Selain karena makanan yang kurang bernutrisi, gaya hidup yang kurang baik, faktor
stunting sebenarnya juga dipengaruhi oleh kesiapan suatu negara dalam memelihara
warga negara nya secara langsung. WHO menyebut bahwa stunting dapat
memengaruhi kerugian ekonomi sebesar 2-3% GDP, bayangkan ketika sebuah negara
berkembang dengan bonus demografi yang signifikan semakin dekat justru memiliki
risiko terbesar karena stunting ini, apakah Indonesia sudah memiliki kesiapan akan hal
tersebut?
FAKTA DI LAPANGAN
Seperti hal nya kasus di Depok, pemberian menu stunting ini memang seringkali disorot
tajam masyarakat. Seperti hal nya wilayah DKI Jakarta, dalam tiap pertemuan
posyandu setiap bulan hanya diberikan makanan berupa buah seperti pisang, melon
dan menu cemilan seperti telur rebus, bubur kacang ijo dalam plastik, atau kue bolu
yang hanya berjumlah satu. Terkadang warga juga mendapat menu gorengan yang
penyajiannya kurang sesuai standar. Indikator kesehatan sepertinya masih dikatakan
kurang mumpuni dan belum lagi soal standar aturan gizi yang seharusnya diterima tiap
anak dan ibu hamil, tekstur dan rasa yang sepertinya tidak terlalu diperhatikan. Belum
lagi warga masyarakat yang membagikan kisah pembagian makan pencegahan
stunting di sosial media yang bukan saja berasal dari wilayah penyanggah ibukota,
berbagai provinsi di luar pulau Jawa misalnya, hanya diberikan susu kental manis atau
telur rebus yang tanpa dibarengi pemberian susu atau buah. Jangan berbicara soal
protein yang merupakan makanan vital sesuai standar yang seharusnya diberikan
karena dari segi kuantitas pun sudah bermasalah.

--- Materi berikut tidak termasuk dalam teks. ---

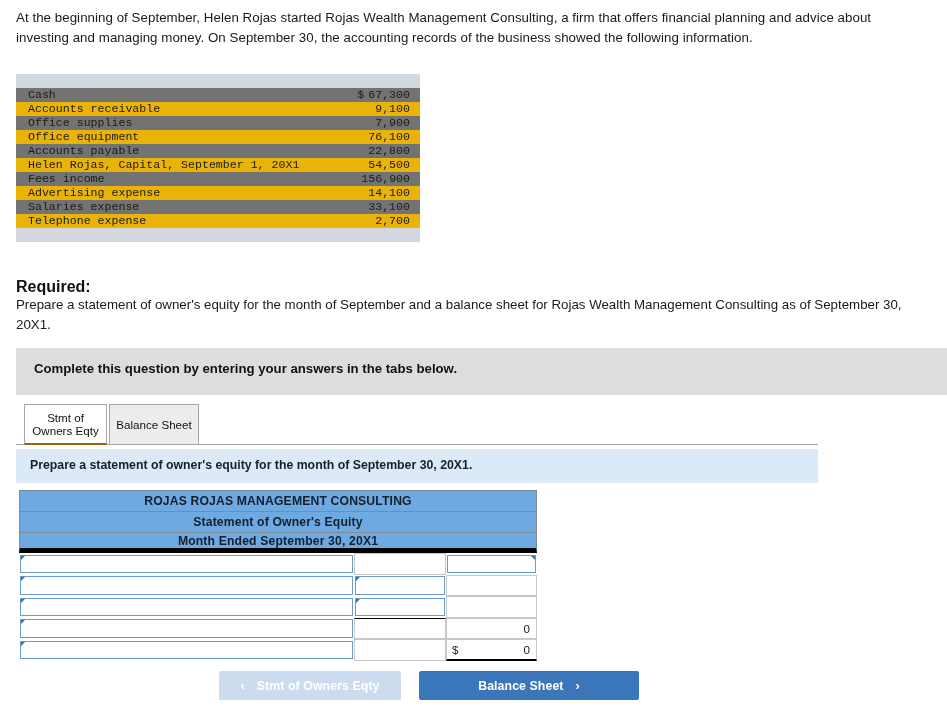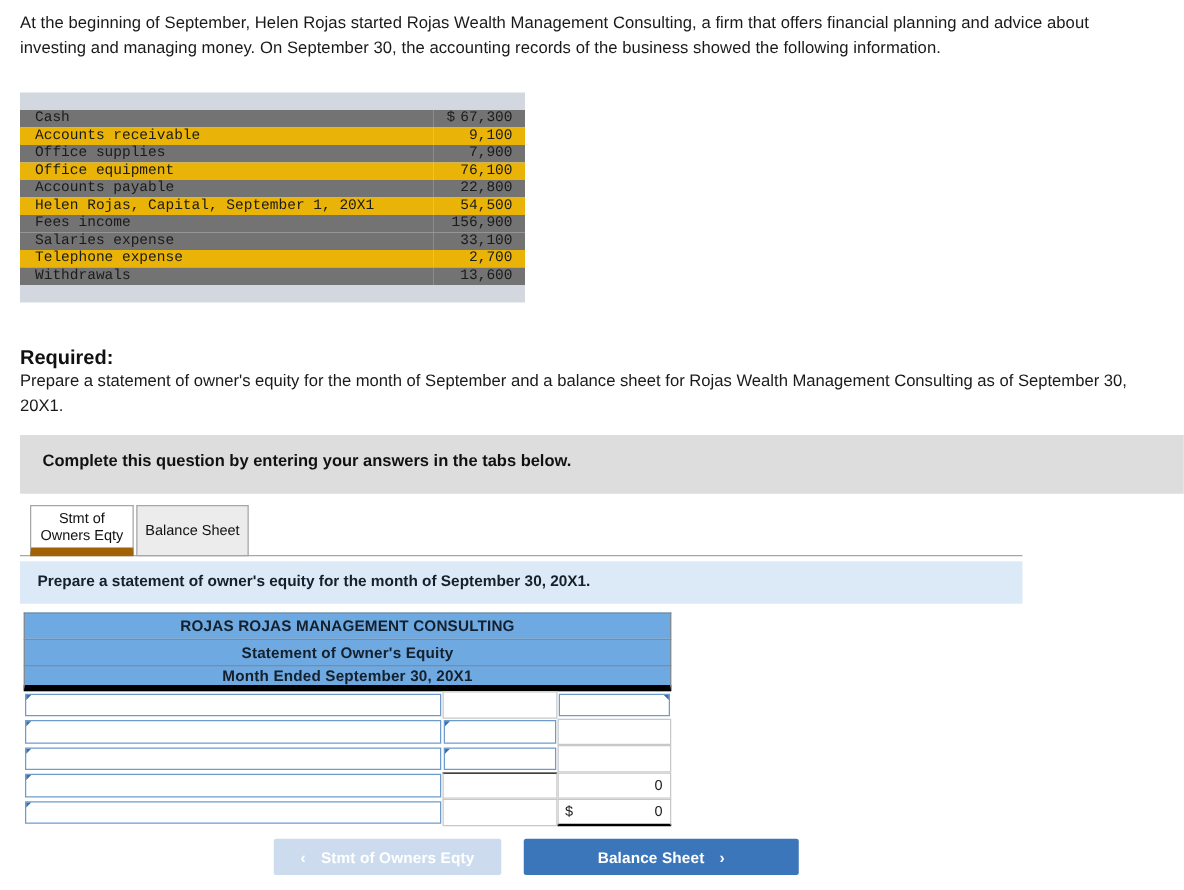--- a/index.html
+++ b/index.html
@@ -273,6 +273,10 @@
             <td class="acct-name">Fees income</td>
             <td class="acct-val"><span class="cur"></span><span>156,900</span></td>
           </tr>
+          <tr class="even">
+            <td class="acct-name">Advertising expense</td>
+            <td class="acct-val"><span class="cur"></span><span>14,100</span></td>
+          </tr>
           <tr class="odd">
             <td class="acct-name">Salaries expense</td>
             <td class="acct-val"><span class="cur"></span><span>33,100</span></td>

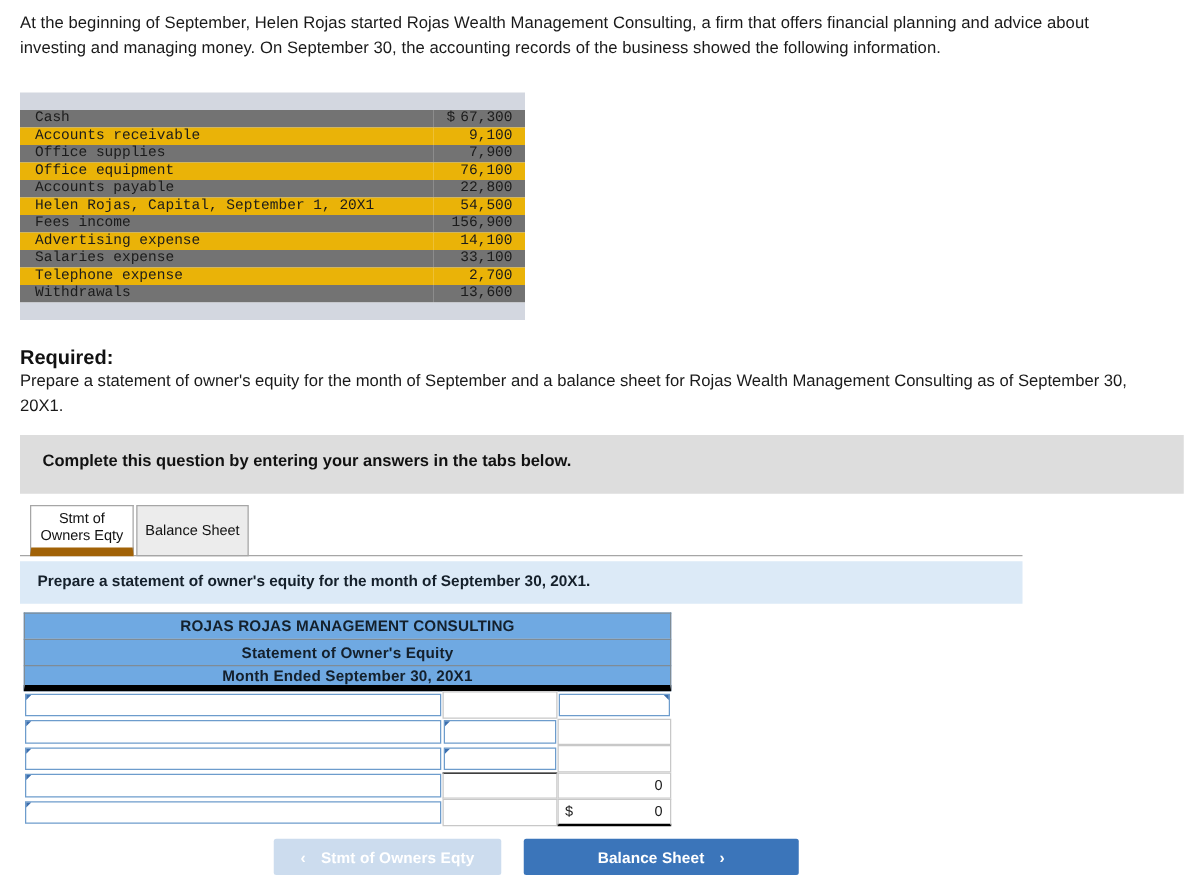--- a/index.html
+++ b/index.html
@@ -285,10 +285,6 @@
             <td class="acct-name">Telephone expense</td>
             <td class="acct-val"><span class="cur"></span><span>2,700</span></td>
           </tr>
-          <tr class="odd">
-            <td class="acct-name">Withdrawals</td>
-            <td class="acct-val"><span class="cur"></span><span>13,600</span></td>
-          </tr>
         </tbody>
     </table>
     <div class="acct-band"></div>

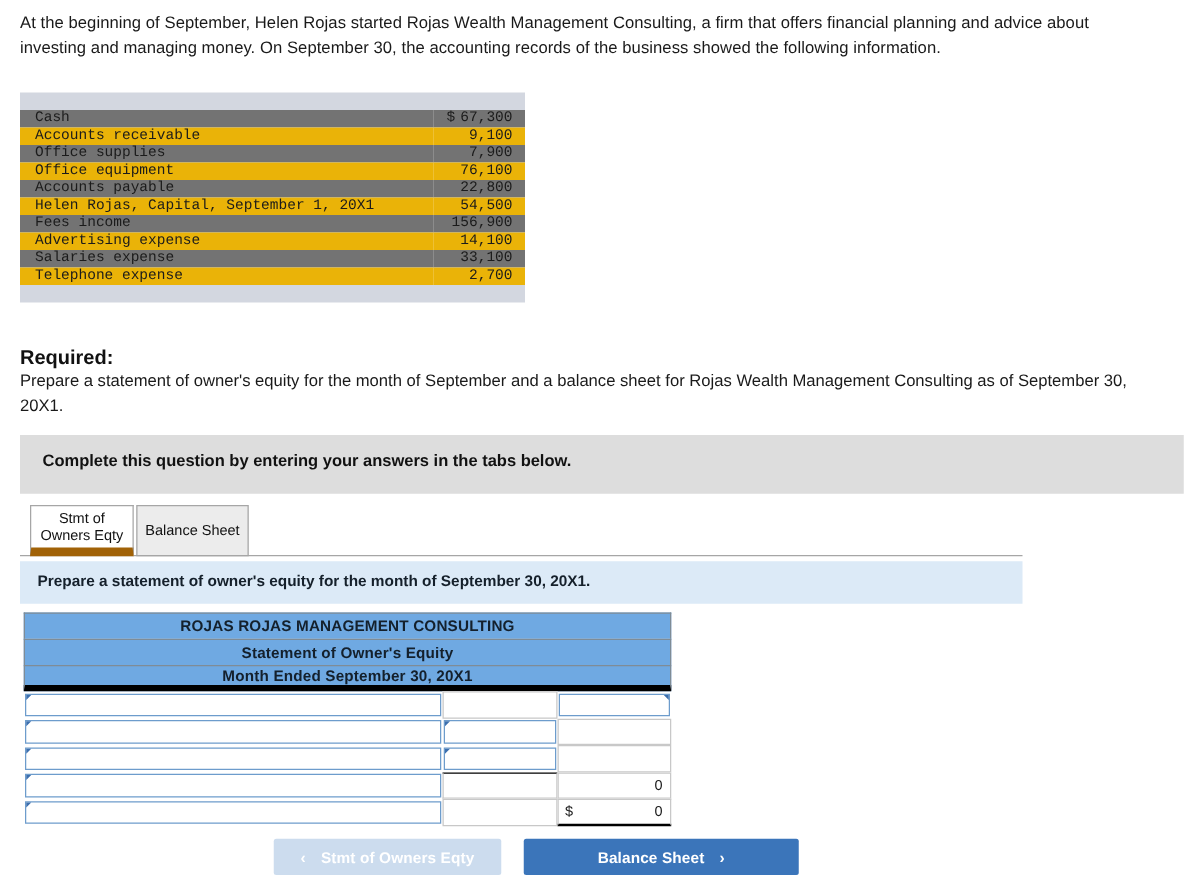--- a/index.html
+++ b/index.html
@@ -105,7 +105,7 @@
   }
   .tab.active {
     background: #ffffff;
-    border-bottom: 7px solid #a16207;
+    border-bottom: 2px solid #a16207;
     z-index: 3;
   }
   .tab-sow { left: 8px; width: 83px; }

Padahal, banyak balita yang dikategorikan garis merah dan hitam yang mengalami
kekurangan nutrisi secara kronis yang seharusnya dapat dipenuhi baik oleh orang tua
dan pemerintah. Bila menyalahkan orang tua para anak, sebenarnya bisa saja
masyarakat ini menyalahkan kembali pemerintah soal ekonomi dan beralih untuk
menjawab sebab kemiskinan struktural yang berakibat terhadap stunting. Tapi fakta
menyatakan, memang penanganan stunting yang bersifat vital ini justru kurang
divalidasi oleh pemerintah, misal di tahun 2023 ini dengan angka stunting berjumlah
21,3% yang tak seharusnya membuat pemerintah jemawa. Bahkan kabar beredar
menyebutkan bahwa di tahun politik 2024, stunting harus turun. Semrawut penanganan
stunting memang layak menjadi label setelah meledaknya kasus menu pencegahan
stunting di Depok. Dapat dikatakan, pemerintah pusat melalui visi-misi yang
menunjukan “kesiapan” Layaknya kurang diapresiasi oleh tiap pemerintah daerah yang
membahas soal ranah keuangan di tiap klarifikasinya. Seperti hal nya Pemerintah Kota
Depok yang hanya memberikan anggaran senilai 4,9 Miliar yang tak sebanding dengan
jumlah warga terdampak dan mekanisme prosedural yang ditetapkan kementerian
kesehatan soal makanan bergizi yang nikmat. Bahkan, beberapa warga menyindir soal
gambar walikota-wakil walikota Depok yang seharusnya tidak perlu ditunjukan karena
tidak sebanding dengan makanan yang diberikan. Tentu, hal ini berbanding terbalik
dengan ibukota Jakarta yang menaikan anggaran stunting sebesar 7,36 miliar, hal itu
pun masih dinilai belum mumpuni dikatakan “sesuai”. Lantas, apakah persoalan
anggaran ini akan menjadi fokus utama pemerintah pusat?